Please restate each entry word for word and leave the pictures out.

*** Block opens ***

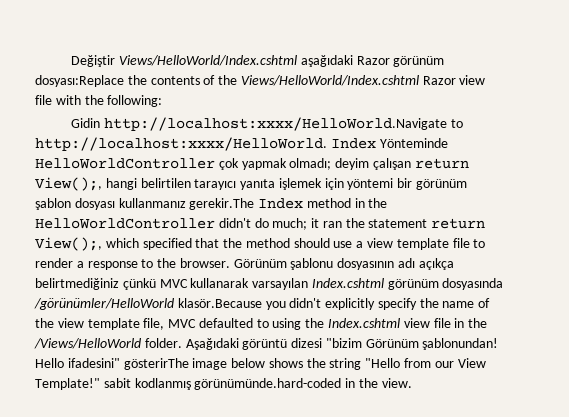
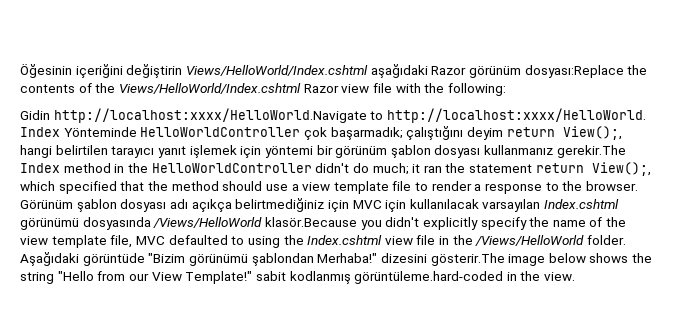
- Değiştir Views/HelloWorld/Index.cshtml aşağıdaki Razor görünüm dosyası:Replace the contents of the Views/HelloWorld/Index.cshtml Razor view file with the following:
+ Öğesinin içeriğini değiştirin Views/HelloWorld/Index.cshtml aşağıdaki Razor görünüm dosyası:Replace the contents of the Views/HelloWorld/Index.cshtml Razor view file with the following:
- Index Yönteminde HelloWorldController çok yapmak olmadı; deyim çalışan return View();, hangi belirtilen tarayıcı yanıta işlemek için yöntemi bir görünüm şablon dosyası kullanmanız gerekir.The Index method in the HelloWorldController didn't do much; it ran the statement return View();, which specified that the method should use a view template file to render a response to the browser.
+ Index Yönteminde HelloWorldController çok başarmadık; çalıştığını deyim return View();, hangi belirtilen tarayıcı yanıt işlemek için yöntemi bir görünüm şablon dosyası kullanmanız gerekir.The Index method in the HelloWorldController didn't do much; it ran the statement return View();, which specified that the method should use a view template file to render a response to the browser.
- Görünüm şablonu dosyasının adı açıkça belirtmediğiniz çünkü MVC kullanarak varsayılan Index.cshtml görünüm dosyasında /görünümler/HelloWorld klasör.Because you didn't explicitly specify the name of the view template file, MVC defaulted to using the Index.cshtml view file in the /Views/HelloWorld folder.
+ Görünüm şablon dosyası adı açıkça belirtmediğiniz için MVC için kullanılacak varsayılan Index.cshtml görünümü dosyasında /Views/HelloWorld klasör.Because you didn't explicitly specify the name of the view template file, MVC defaulted to using the Index.cshtml view file in the /Views/HelloWorld folder.
- Aşağıdaki görüntü dizesi "bizim Görünüm şablonundan! Hello ifadesini" gösterirThe image below shows the string "Hello from our View Template!" sabit kodlanmış görünümünde.hard-coded in the view.
+ Aşağıdaki görüntüde "Bizim görünümü şablondan Merhaba!" dizesini gösterir.The image below shows the string "Hello from our View Template!" sabit kodlanmış görüntüleme.hard-coded in the view.

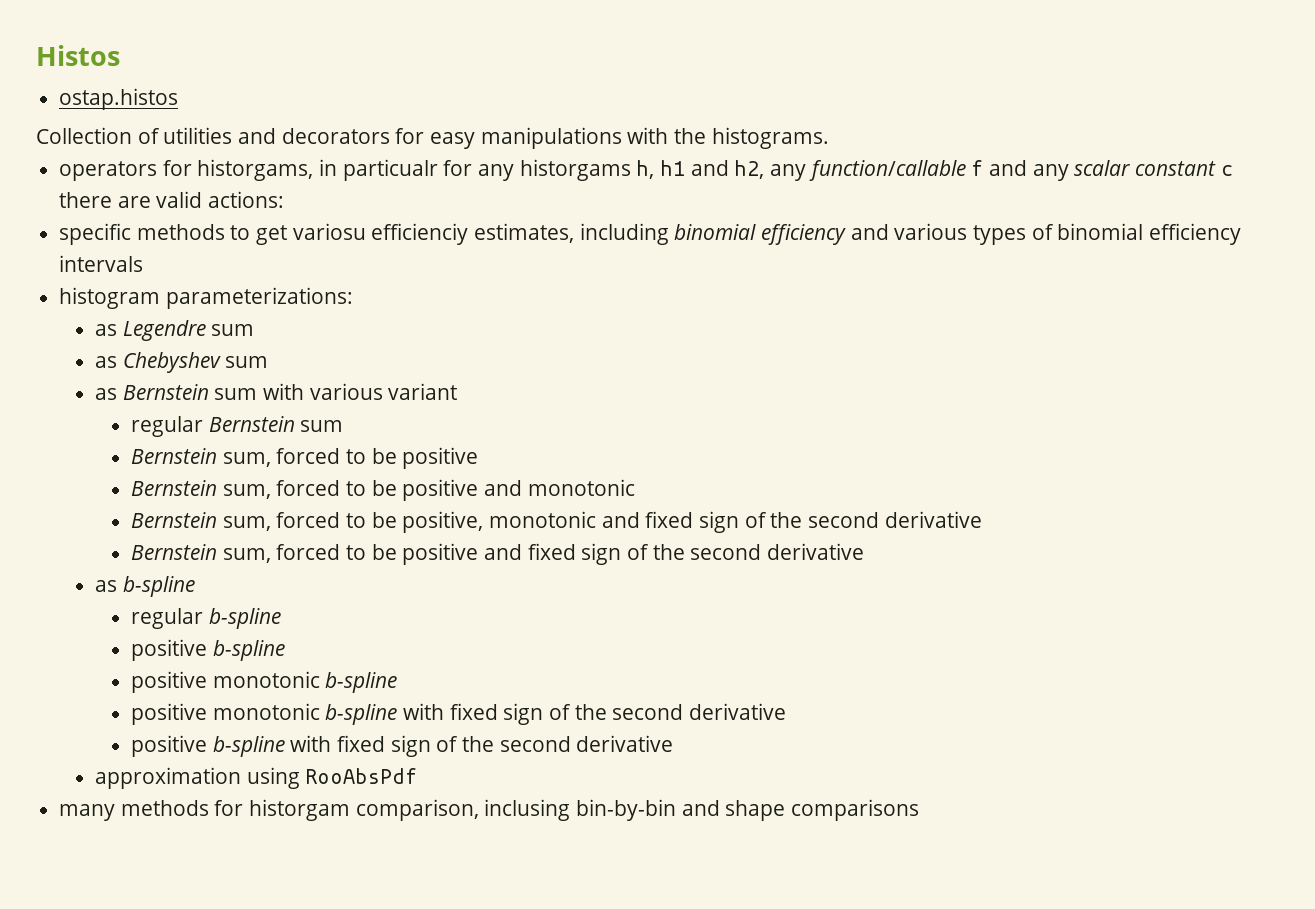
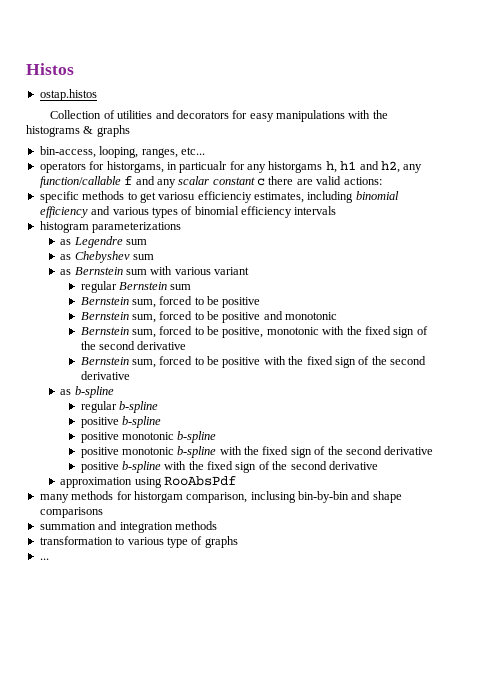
- Collection of utilities and decorators for easy manipulations with the histograms.
+ Collection of utilities and decorators for easy manipulations with the histograms & graphs
+ bin-access, looping, ranges, etc...
- histogram parameterizations:
+ histogram parameterizations
- Bernstein sum, forced to be positive, monotonic and fixed sign of the second derivative
+ Bernstein sum, forced to be positive, monotonic with the fixed sign of the second derivative
- Bernstein sum, forced to be positive and fixed sign of the second derivative
+ Bernstein sum, forced to be positive with the fixed sign of the second derivative
- positive monotonic b-spline with fixed sign of the second derivative
+ positive monotonic b-spline with the fixed sign of the second derivative
- positive b-spline with fixed sign of the second derivative
+ positive b-spline with the fixed sign of the second derivative
+ summation and integration methods
+ transformation to various type of graphs
+ ...

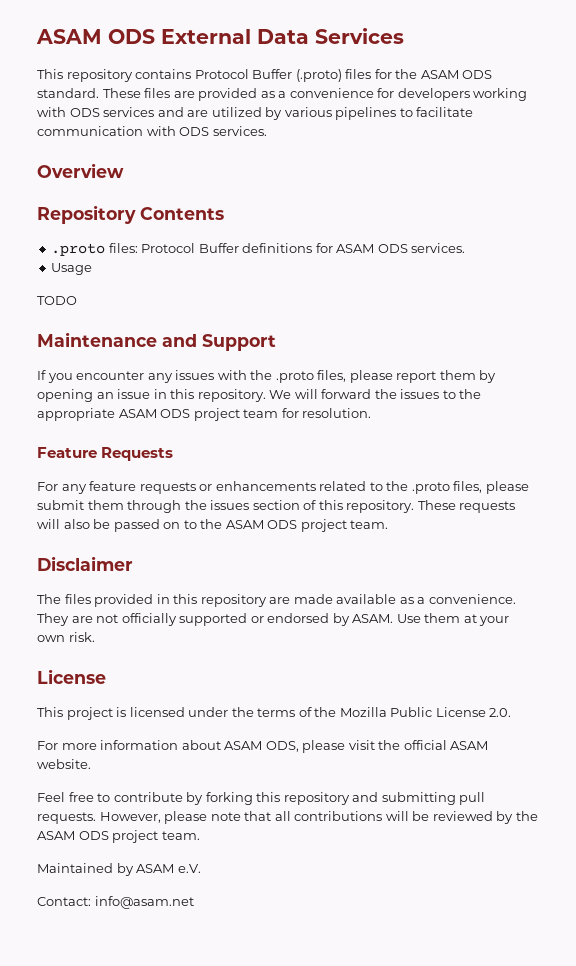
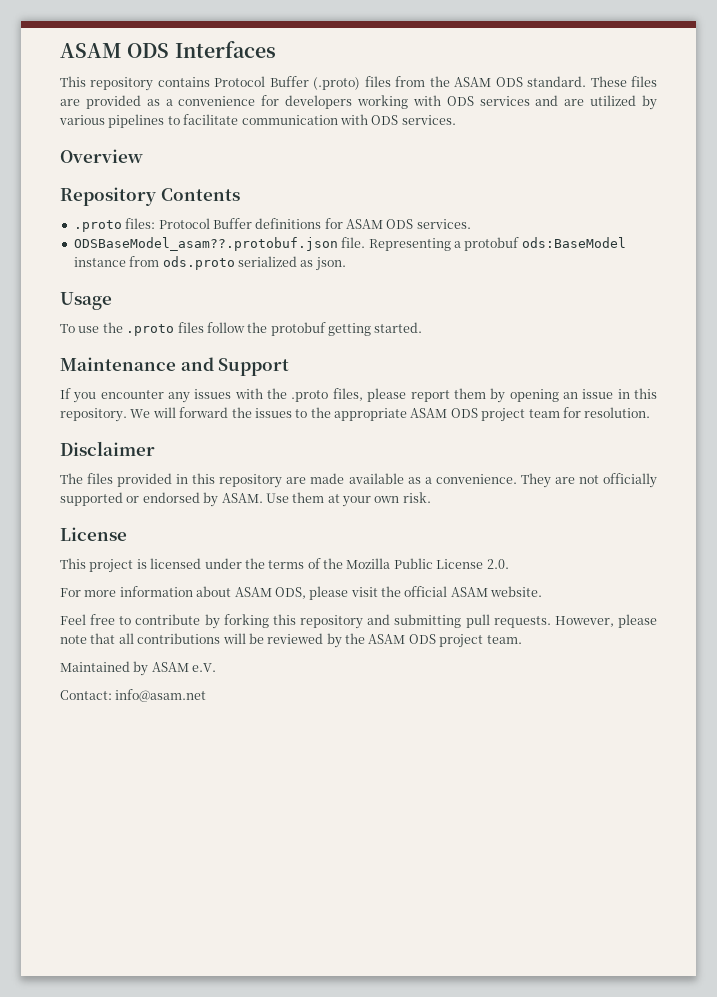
- ASAM ODS External Data Services
+ ASAM ODS Interfaces
- This repository contains Protocol Buffer (.proto) files for the ASAM ODS standard.
+ This repository contains Protocol Buffer (.proto) files from the ASAM ODS standard.
+ ODSBaseModel_asam??.protobuf.json file. Representing a protobuf ods:BaseModel instance from ods.proto serialized as json.
  Usage
- TODO
+ To use the .proto files follow the protobuf getting started.
- Feature Requests
- For any feature requests or enhancements related to the .proto files, please submit them through the issues section of this repository. These requests will also be passed on to the ASAM ODS project team.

*** Block closes ***

## Answer to the problem
- Değiştir Views/HelloWorld/Index.cshtml aşağıdaki Razor görünüm dosyası:Replace the contents of the Views/HelloWorld/Index.cshtml Razor view file with the following:
+ Öğesinin içeriğini değiştirin Views/HelloWorld/Index.cshtml aşağıdaki Razor görünüm dosyası:Replace the contents of the Views/HelloWorld/Index.cshtml Razor view file with the following:
- Index Yönteminde HelloWorldController çok yapmak olmadı; deyim çalışan return View();, hangi belirtilen tarayıcı yanıta işlemek için yöntemi bir görünüm şablon dosyası kullanmanız gerekir.The Index method in the HelloWorldController didn't do much; it ran the statement return View();, which specified that the method should use a view template file to render a response to the browser.
+ Index Yönteminde HelloWorldController çok başarmadık; çalıştığını deyim return View();, hangi belirtilen tarayıcı yanıt işlemek için yöntemi bir görünüm şablon dosyası kullanmanız gerekir.The Index method in the HelloWorldController didn't do much; it ran the statement return View();, which specified that the method should use a view template file to render a response to the browser.
- Görünüm şablonu dosyasının adı açıkça belirtmediğiniz çünkü MVC kullanarak varsayılan Index.cshtml görünüm dosyasında /görünümler/HelloWorld klasör.Because you didn't explicitly specify the name of the view template file, MVC defaulted to using the Index.cshtml view file in the /Views/HelloWorld folder.
+ Görünüm şablon dosyası adı açıkça belirtmediğiniz için MVC için kullanılacak varsayılan Index.cshtml görünümü dosyasında /Views/HelloWorld klasör.Because you didn't explicitly specify the name of the view template file, MVC defaulted to using the Index.cshtml view file in the /Views/HelloWorld folder.
- Aşağıdaki görüntü dizesi "bizim Görünüm şablonundan! Hello ifadesini" gösterirThe image below shows the string "Hello from our View Template!" sabit kodlanmış görünümünde.hard-coded in the view.
+ Aşağıdaki görüntüde "Bizim görünümü şablondan Merhaba!" dizesini gösterir.The image below shows the string "Hello from our View Template!" sabit kodlanmış görüntüleme.hard-coded in the view.

- Collection of utilities and decorators for easy manipulations with the histograms.
+ Collection of utilities and decorators for easy manipulations with the histograms & graphs
+ bin-access, looping, ranges, etc...
- histogram parameterizations:
+ histogram parameterizations
- Bernstein sum, forced to be positive, monotonic and fixed sign of the second derivative
+ Bernstein sum, forced to be positive, monotonic with the fixed sign of the second derivative
- Bernstein sum, forced to be positive and fixed sign of the second derivative
+ Bernstein sum, forced to be positive with the fixed sign of the second derivative
- positive monotonic b-spline with fixed sign of the second derivative
+ positive monotonic b-spline with the fixed sign of the second derivative
- positive b-spline with fixed sign of the second derivative
+ positive b-spline with the fixed sign of the second derivative
+ summation and integration methods
+ transformation to various type of graphs
+ ...

- ASAM ODS External Data Services
+ ASAM ODS Interfaces
- This repository contains Protocol Buffer (.proto) files for the ASAM ODS standard.
+ This repository contains Protocol Buffer (.proto) files from the ASAM ODS standard.
+ ODSBaseModel_asam??.protobuf.json file. Representing a protobuf ods:BaseModel instance from ods.proto serialized as json.
  Usage
- TODO
+ To use the .proto files follow the protobuf getting started.
- Feature Requests
- For any feature requests or enhancements related to the .proto files, please submit them through the issues section of this repository. These requests will also be passed on to the ASAM ODS project team.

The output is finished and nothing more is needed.